Segundo o presidente da Akavaja,
Higson Dias Kanamari, muitas mortes não são notificadas, tornando imprecisos os
dados sobre doenças e óbitos registrados pelo Distrito Sanitário Especial
Indígena do Vale do Javari (Dsei), em Atalaia do Norte (AM). Há dois anos, as
sete mortes por falta de assistência médica ocorridas em um tempo tão curto
levaram os Kanamari a ocuparem a sede do Dsei Vale do Javari, cobrando uma
resposta do governo federal.
“Pensávamos que iria melhorar,
mas fomos enganados.

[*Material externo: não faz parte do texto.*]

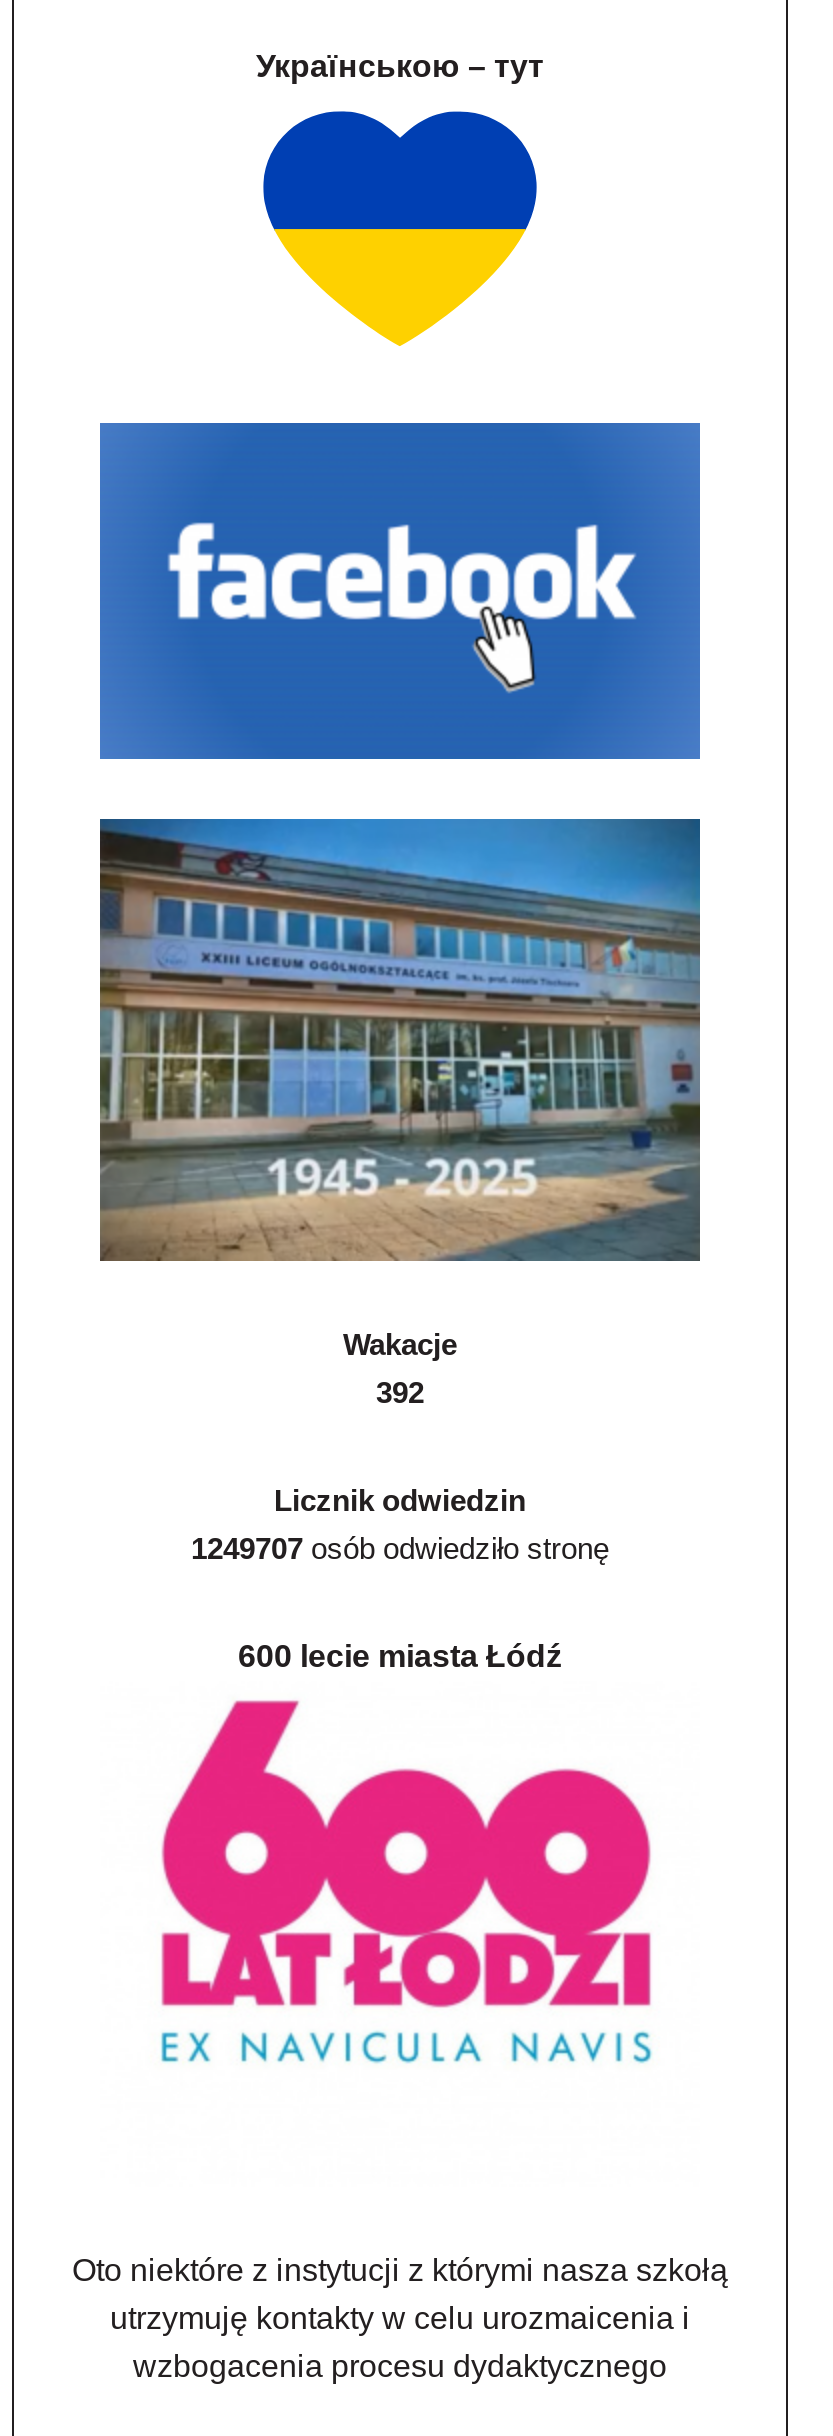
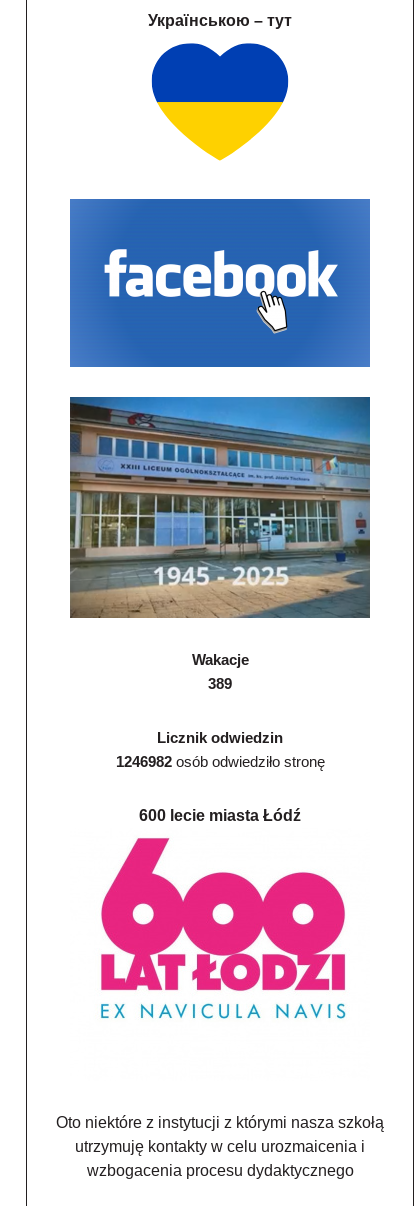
- 392
+ 389

- 1249707 osób odwiedziło stronę
+ 1246982 osób odwiedziło stronę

Veio o pessoal de Brasília [Secretaria Especial de Saúde
Indígena]. Disseram que iam aumentar recurso de gasolina, de medicamento, etc,
e isso durou apenas uma semana. Depois, tiraram o recurso. Hoje temos
deficiência de técnicos nos polos-base, não temos enfermeiro, técnico em
enfermagem, remédios suficientes. Médico, nem se fala”, diz Higson.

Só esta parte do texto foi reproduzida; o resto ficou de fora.